Costumbre Mercantil

La Costumbre Mercantil es el conjunto de prácticas realizadas por los comerciantes de manera uniforme, reiterada y pública, que puede llegar a adquirir la misma autoridad que la ley comercial; respecto de cuya obligatoriedad existe plena conciencia al interior del grupo o sector económico que las aplica.

Por disposición legal, las Cámaras de Comercio tienen la responsabilidad de recopilar las costumbres mercantiles de los lugares correspondientes a su jurisdicción y certificar sobre la existencia de las recopiladas (artículo 86 Código de Comercio).

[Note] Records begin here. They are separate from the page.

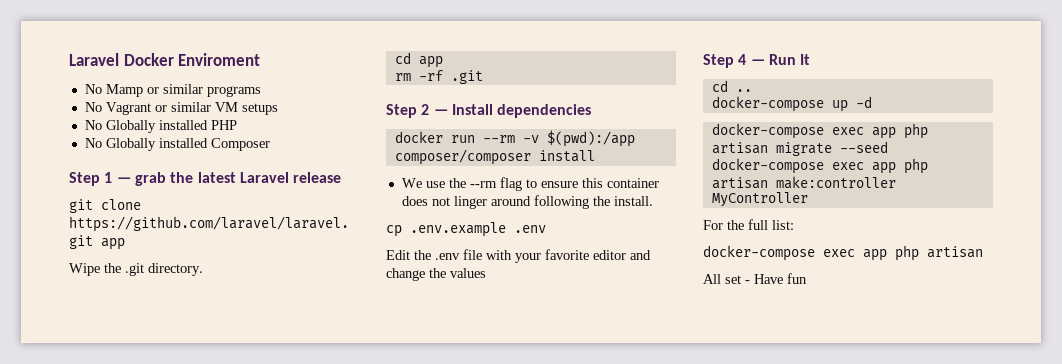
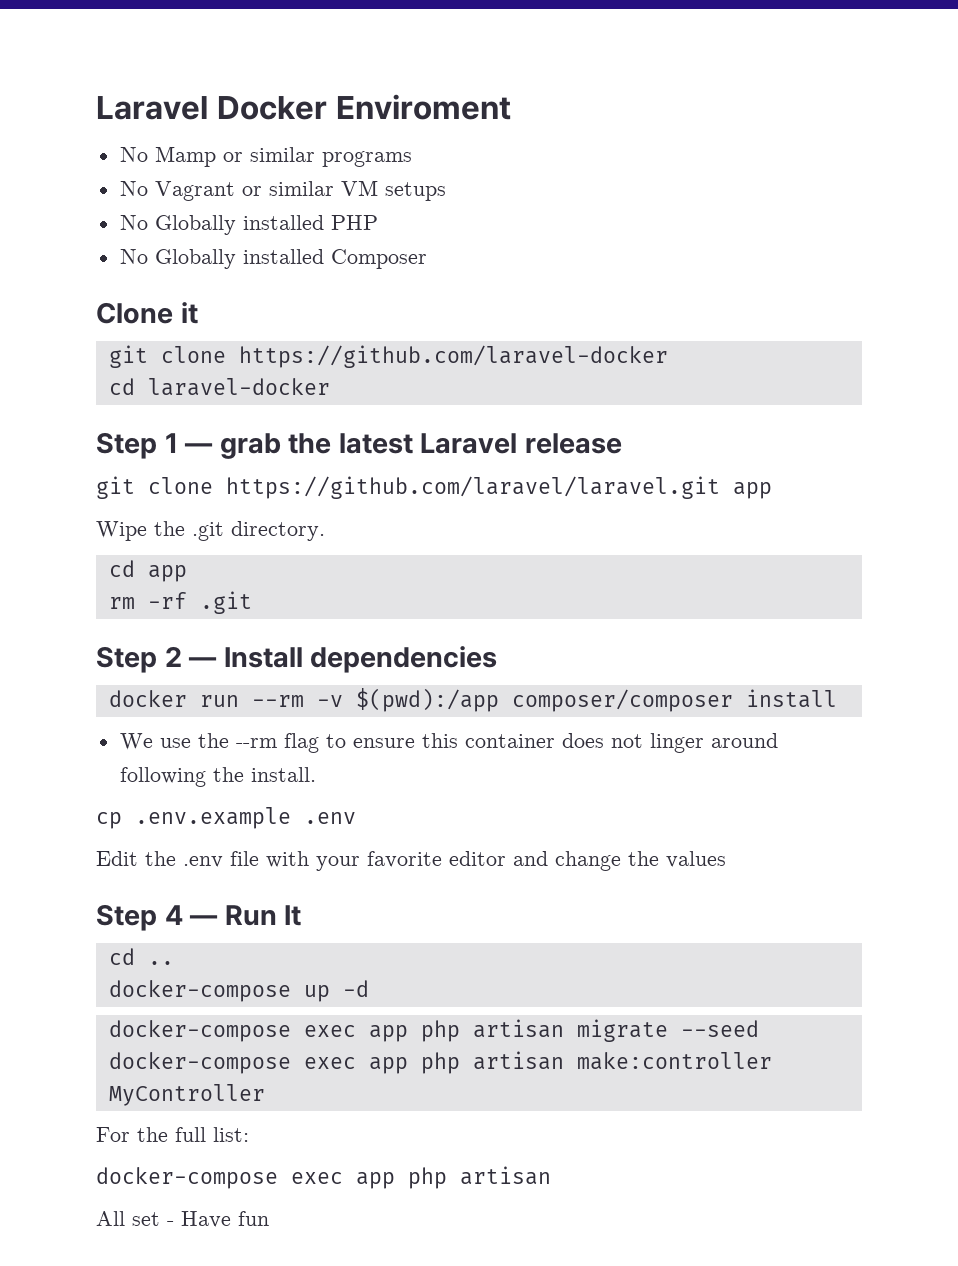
(270, 144) none -> [96,302,198,324] [108,345,668,368] [108,378,330,396] // Clone it // git clone https://github.com/laravel-docker // cd laravel-docker

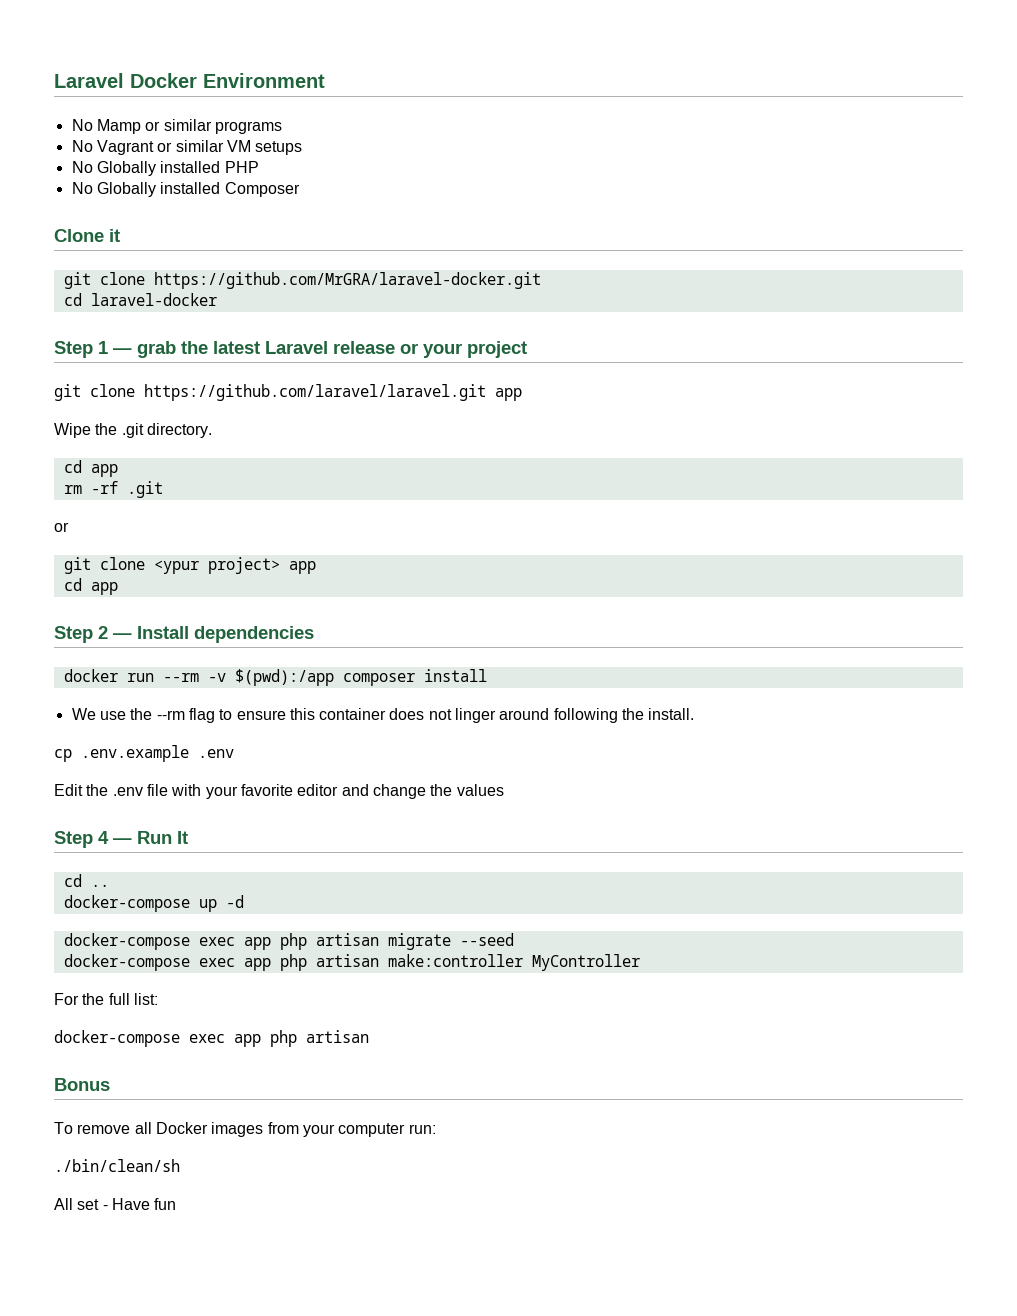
[335,94,511,120] Enviroment -> [203,73,325,88] Environment
[238,345,668,368] https://github.com/laravel-docker -> [153,272,541,289] https://github.com/MrGRA/laravel-docker.git
(622, 443) none -> [400,341,527,358] or your project
(252, 602) none -> [54,522,69,532] [63,557,316,574] [63,578,118,595] // or // git clone <ypur project> app // cd app
[511,689,733,712] composer/composer -> [342,673,415,686] composer
(551, 1175) none -> [54,1078,110,1091] [54,1122,436,1137] [54,1159,180,1172] // Bonus // To remove all Docker images from your computer run: // ./bin/clean/sh

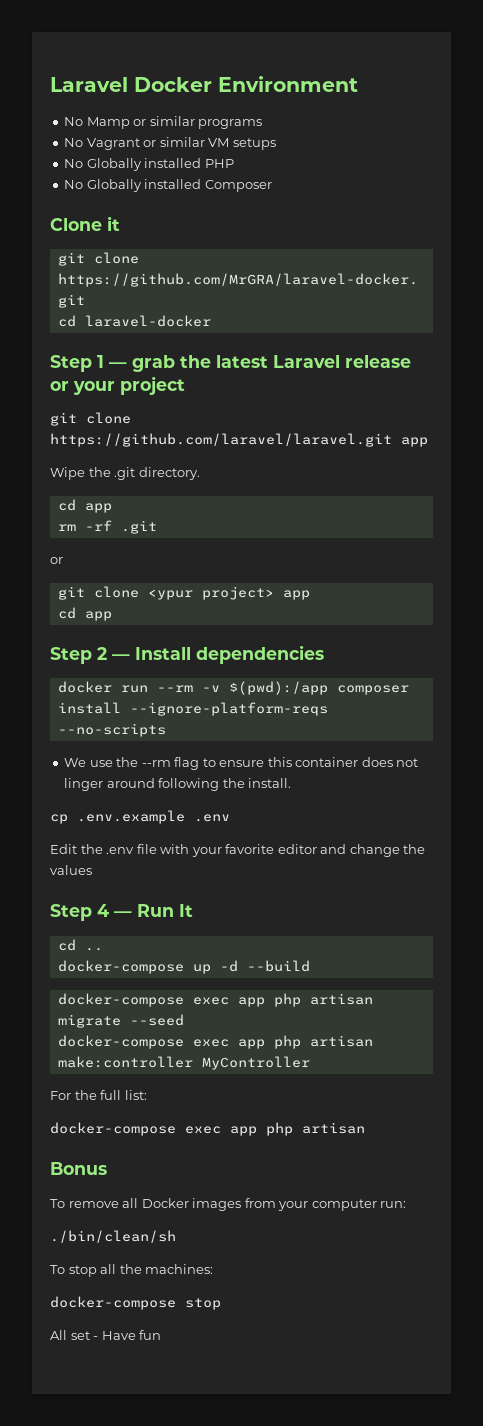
(487, 675) none -> [129,702,328,716] [57,723,166,737] --ignore-platform-reqs --no-scripts
(244, 901) none -> [246,960,310,972] --build
(180, 1165) none -> [50,1264,214,1277] [50,1296,221,1310] // To stop all the machines: // docker-compose stop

Requisitos de la Costumbre Mercantil

El Código de Comercio en su artículo 3° establece que la costumbre mercantil debe reunir los siguientes requisitos:

Uniformidad: Que frente a una determinada situación se presente un proceder idéntico, de tal manera que las prácticas que van a conformar una costumbre deben ser iguales ante el mismo hecho, siendo de común aceptación en el sector económico que la realiza.

Reiteración: Los actos que conforman la costumbre, deben haberse repetido y practicado durante cierto tiempo, no pueden ser transitorios u ocasionales, debe dejarse un término suficiente que permita prever la aceptación de la práctica como norma obligatoria.

Publicidad: La costumbre debe ser reconocida por el grupo o sector dentro del cual va a regir, es decir, tiene que ser notoria y conocida por quienes se encuentran regulados por ella para que pueda ser aceptada como norma jurídica.

Que no sea contraria a la Ley: La legislación comercial establece que la costumbre mercantil tendrá la misma autoridad que la ley comercial, siempre que no la contraríe manifiesta o tácitamente.

Procedimiento para la investigación de una Costumbre Mercantil

La investigación de una Costumbre Mercantil puede producirse por iniciativa de la Cámara Comercio o por solicitud de cualquier interesado. El procedimiento metodológico de estudio inicia con la determinación de la viabilidad jurídica. En una siguiente fase se identifican las necesidades de información y se recolectan las bases de datos de los grupos o sectores económicos que realizan la costumbre. La compilación de los datos se realiza mediante una encuesta que puede aplicarse a una muestra representativa de la población o a su totalidad; mediante este instrumento se busca verificar si la práctica analizada reúne los requisitos exigidos para su posterior certificación.